Determination of Steroids in Animal Tissues by Supercritical Fluid Extraction and Inline Trapping

Significance of the Topic

Ensuring the absence of illegal anabolic steroids in food-producing animals is critical for public health and regulatory compliance. Traditional solvent-based extraction methods for tissue analysis are time-consuming, generate large volumes of hazardous waste and require extensive method optimization for each steroid and matrix combination. Supercritical fluid extraction (SFE) with carbon dioxide offers an efficient, greener alternative to isolate trace residues from complex biological tissues.

Goals and Study Overview

This work demonstrates an inline trapping SFE-GC-MS approach to selectively extract and analyze multiple steroid residues from bovine muscle. The primary objectives are to streamline sample preparation, minimize co-extraction of lipids, reduce solvent consumption, and achieve sensitivity comparable to or better than conventional methods.

Instrumentation Used

• Applied Separations Spe-ed™ SFE-4 or Helix Supercritical Extraction System
• Teflon inline cartridge holder with 3 mL alumina SPE cartridge
• Analytical balance and evaporation apparatus
• Gas chromatograph mass spectrometer (GC-MS)

Methodology

The protocol begins with homogenization and freeze-drying of 5 g bovine muscle, followed by mixing with an inert Spe-ed matrix and internal standard. The mixture is packed into an inline alumina SPE cartridge capped with polypropylene wool plugs. SFE is performed at 450 bar and 50 °C with CO₂ flowing at 2 L/min for 10 minutes. The trapped analytes are eluted with methanol–water (65:35, v/v) into pre-weighed vials.

Post-extraction derivatization is carried out via two routes:

1. Method I uses alkaline hydrolysis, acid neutralization, tert-butyl methyl ether extraction and HFBA derivatization for progesterone analogues.
2. Method II employs MSTFA–ammonium iodide–dithioerythritol derivatization for a broader range of estradiol and nortestosterone compounds.

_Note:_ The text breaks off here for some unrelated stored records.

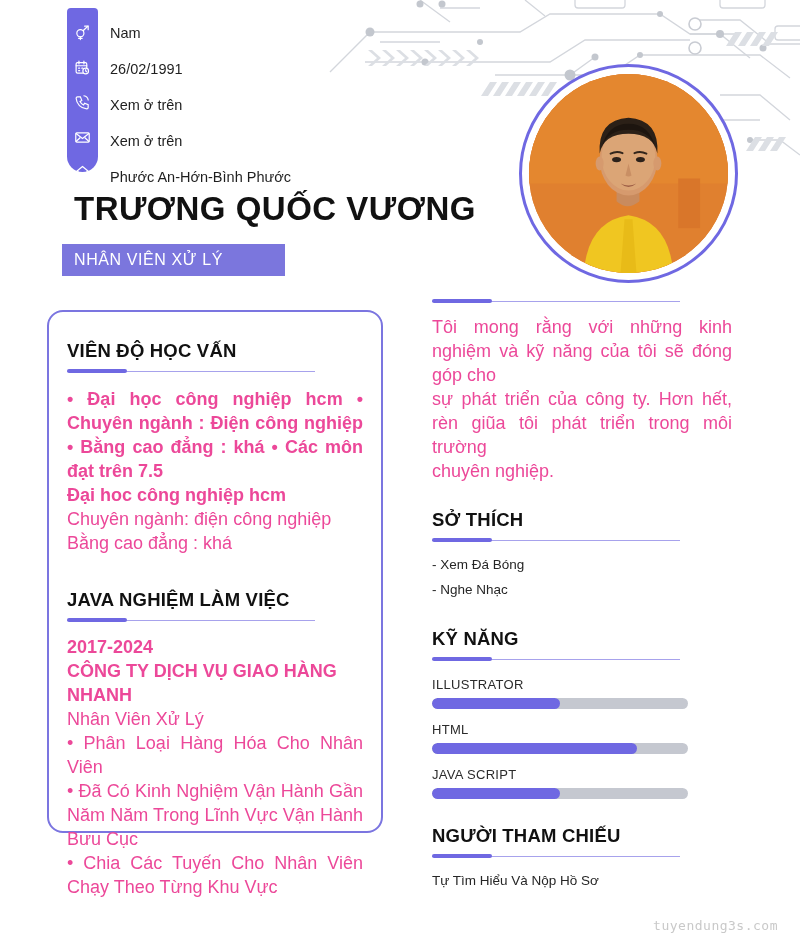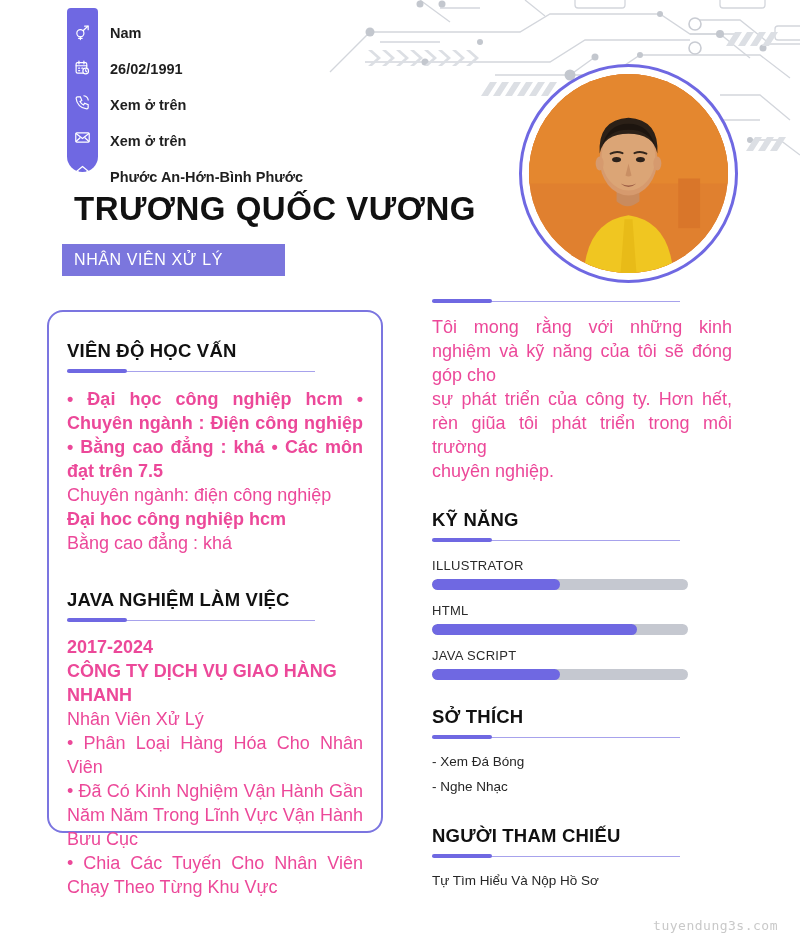--- a/index.html
+++ b/index.html
@@ -64,7 +64,6 @@
     display: flex;
     flex-direction: column;
     gap: 18px;
-    font-weight: bold;
   }
   .contact-values .cv-line {
     height: 18px;

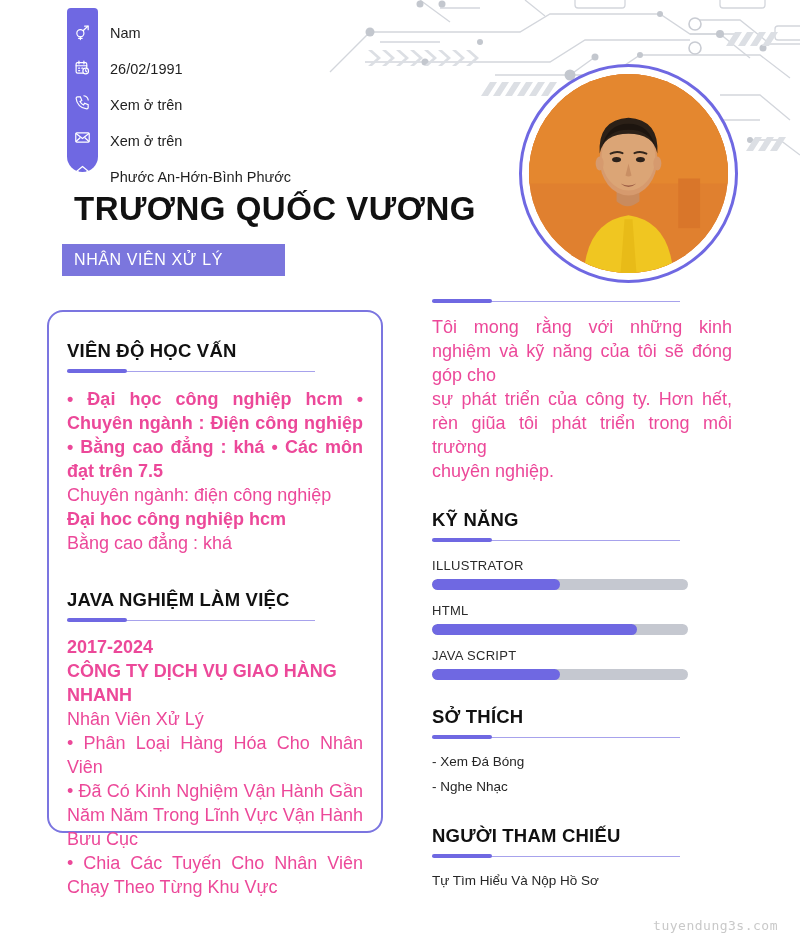--- a/index.html
+++ b/index.html
@@ -398,8 +398,8 @@
       <div class="body-text">
         <div class="para bold just">• Đại học công nghiệp hcm • Chuyên ngành : Điện công nghiệp • Bằng cao đẳng : khá • Các môn đạt trên 7.5</div>
         <div class="sub-block">
+          <div class="para bold">Đại hoc công nghiệp hcm</div>
           <div class="para">Chuyên ngành: điện công nghiệp</div>
-          <div class="para bold">Đại hoc công nghiệp hcm</div>
           <div class="para">Bằng cao đẳng : khá</div>
         </div>
       </div>

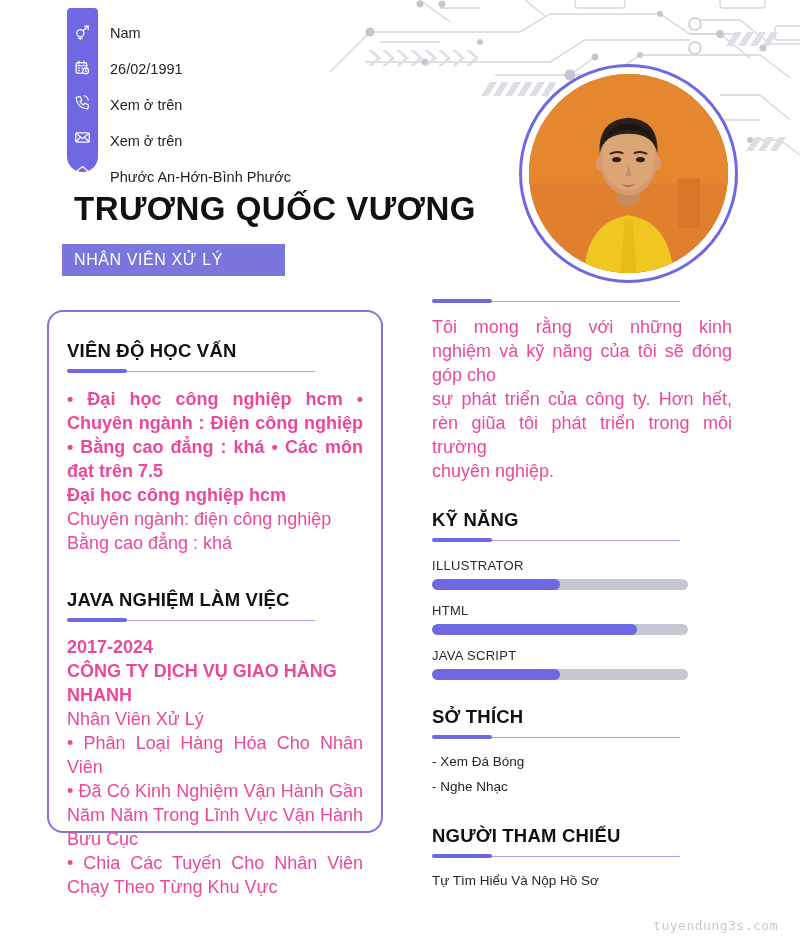--- a/index.html
+++ b/index.html
@@ -438,6 +438,18 @@
     </div>
 
     <div class="right-sec">
+      <div class="sec-title">SỞ THÍCH</div>
+      <div class="rule">
+        <div class="thin"></div>
+          <div class="thick"></div>
+      </div>
+      <div style="margin-top:8px;">
+        <div class="list-line">- Xem Đá Bóng</div>
+        <div class="list-line">- Nghe Nhạc</div>
+      </div>
+    </div>
+
+    <div class="right-sec">
       <div class="sec-title">KỸ NĂNG</div>
       <div class="rule">
         <div class="thin"></div>
@@ -466,18 +478,6 @@
     </div>
 
     <div class="right-sec">
-      <div class="sec-title">SỞ THÍCH</div>
-      <div class="rule">
-        <div class="thin"></div>
-          <div class="thick"></div>
-      </div>
-      <div style="margin-top:8px;">
-        <div class="list-line">- Xem Đá Bóng</div>
-        <div class="list-line">- Nghe Nhạc</div>
-      </div>
-    </div>
-
-    <div class="right-sec">
       <div class="sec-title">NGƯỜI THAM CHIẾU</div>
       <div class="rule">
         <div class="thin"></div>

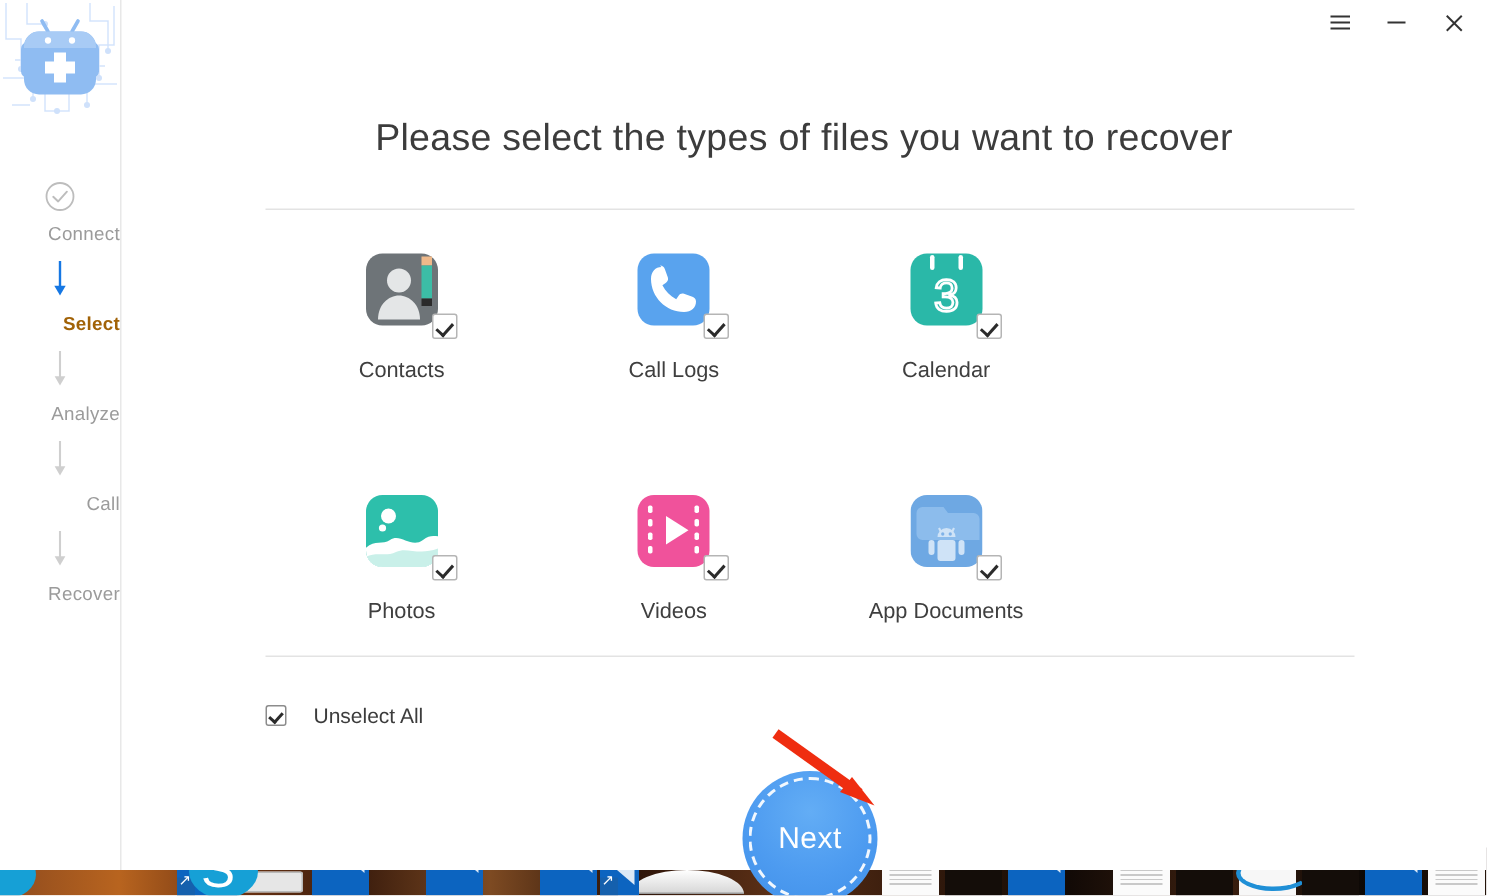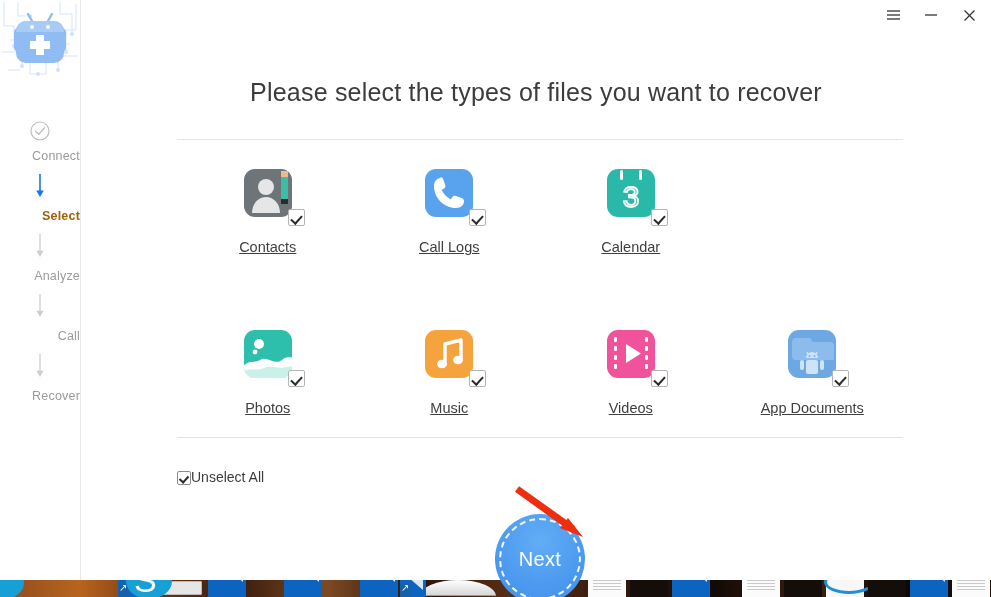--- a/index.html
+++ b/index.html
@@ -67,7 +67,7 @@
     border:1px solid #b5b5b5;border-radius:2px;box-sizing:border-box;}
   .chk:after{content:"";position:absolute;left:4px;top:3px;width:5px;height:9px;
     border:solid #2b2b2b;border-width:0 2px 2px 0;transform:rotate(42deg);}
-  .cell-label{margin-top:18px;font-size:14.5px;color:#3f3f3f;text-decoration:underline;}
+  .cell-label{margin-top:18px;font-size:14.5px;color:#3f3f3f;}
   .row2{margin-top:71px;}
 
   .unselect{position:absolute;left:96px;top:469px;display:flex;align-items:flex-end;gap:0;}

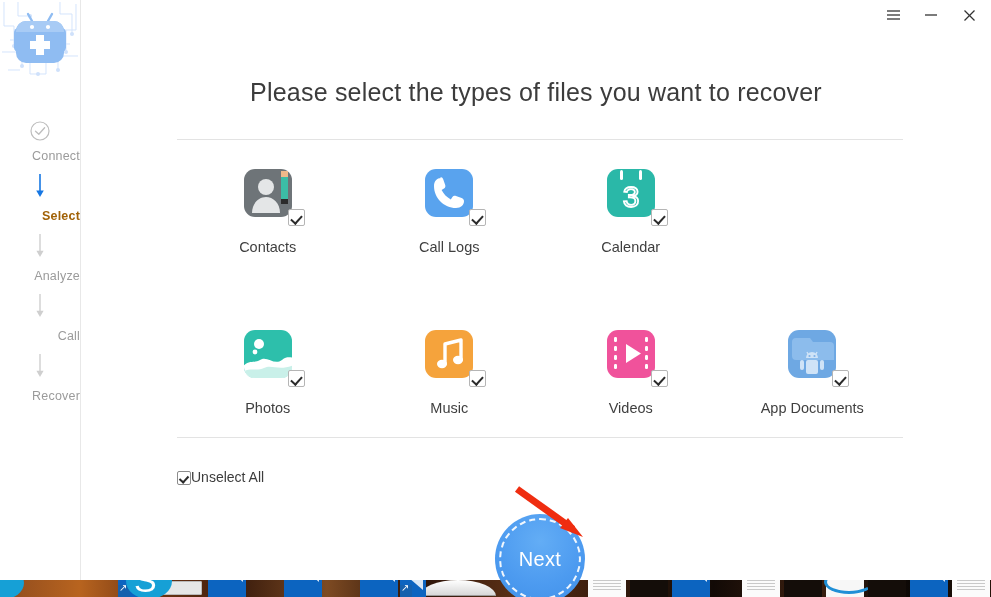--- a/index.html
+++ b/index.html
@@ -313,18 +313,6 @@
             <span class="cell-label">Photos</span>
           </div>
 
-          <div class="cell">
-            <div class="icon-box">
-              <svg class="ic" viewBox="0 0 56 56">
-                <path d="M15 4 h26 a11 11 0 0 1 11 11 v26 a11 11 0 0 1 -11 11 h-26 a11 11 0 0 1 -11 -11 v-26 a11 11 0 0 1 11 -11 z" fill="#f5a33c"></path>
-                <path d="M24 38 V18 L40 14 V34" fill="none" stroke="#ffffff" stroke-width="3.4" stroke-linejoin="round" stroke-linecap="round"></path>
-                <ellipse cx="21" cy="38" rx="5" ry="4.2" fill="#ffffff"></ellipse>
-                <ellipse cx="37" cy="34" rx="5" ry="4.2" fill="#ffffff"></ellipse>
-              </svg>
-              <span class="chk"></span>
-            </div>
-            <span class="cell-label">Music</span>
-          </div>
 
           <div class="cell">
             <div class="icon-box">

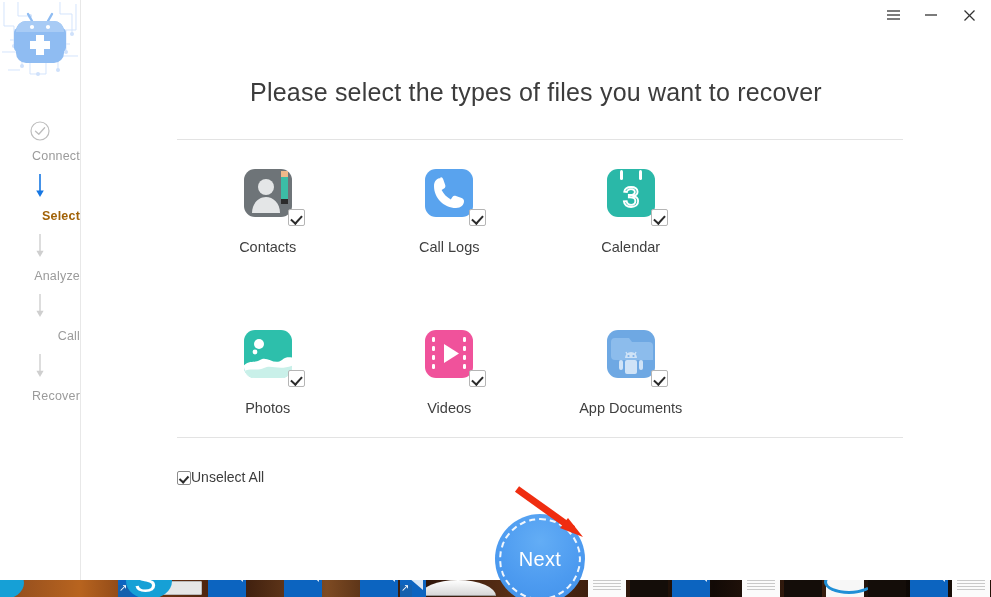--- a/index.html
+++ b/index.html
@@ -70,7 +70,7 @@
   .cell-label{margin-top:18px;font-size:14.5px;color:#3f3f3f;}
   .row2{margin-top:71px;}
 
-  .unselect{position:absolute;left:96px;top:469px;display:flex;align-items:flex-end;gap:0;}
+  .unselect{position:absolute;left:96px;top:469px;display:flex;align-items:center;gap:18px;}
   .chk2{position:relative;width:14px;height:14px;background:#fff;border:1px solid #8c8c8c;
     border-radius:2px;box-sizing:border-box;}
   .chk2:after{content:"";position:absolute;left:3px;top:2px;width:4px;height:7px;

Main Results and Discussion

Validation on fortified bovine muscle showed repeatability RSD values from 4 % to 21 % and within-laboratory reproducibility RSD values from 2 % to 37 % across multiple steroid analytes. Detection limits reached approximately 2 µg/kg for melengestrol acetate. The inline trapping SFE procedure effectively prevented co-extraction of fats, simplified cleanup and reduced total preparation time compared with liquid-liquid extraction and HPLC-MS workflows.

Benefits and Practical Applications

• Significant reduction in organic solvent usage and laboratory waste.
• Faster throughput with minimal sample handling and no separate cleanup steps.
• Broad applicability to various steroid classes in lipid-rich tissues.
• Enhanced environmental and operator safety.

Future Trends and Potential Applications

Further developments may include integration of automated inline derivatization, coupling SFE to high-resolution mass spectrometry for non-targeted screening, miniaturization of cartridges for lower sample requirements and expansion to veterinary drug panels beyond steroids.

Conclusion

Inline trapping SFE coupled with targeted derivatization and GC-MS provides a robust, eco-friendly alternative for trace steroid residue analysis in animal tissues. This approach maintains analytical performance while reducing solvent use, preparation time and matrix interferences.

Reference

Stolker A.; Zoontjes P.; van Ginkel L. The use of supercritical fluid extraction for the determination of steroids in animal tissues. The Analyst. 1998, 123, 2671–2676.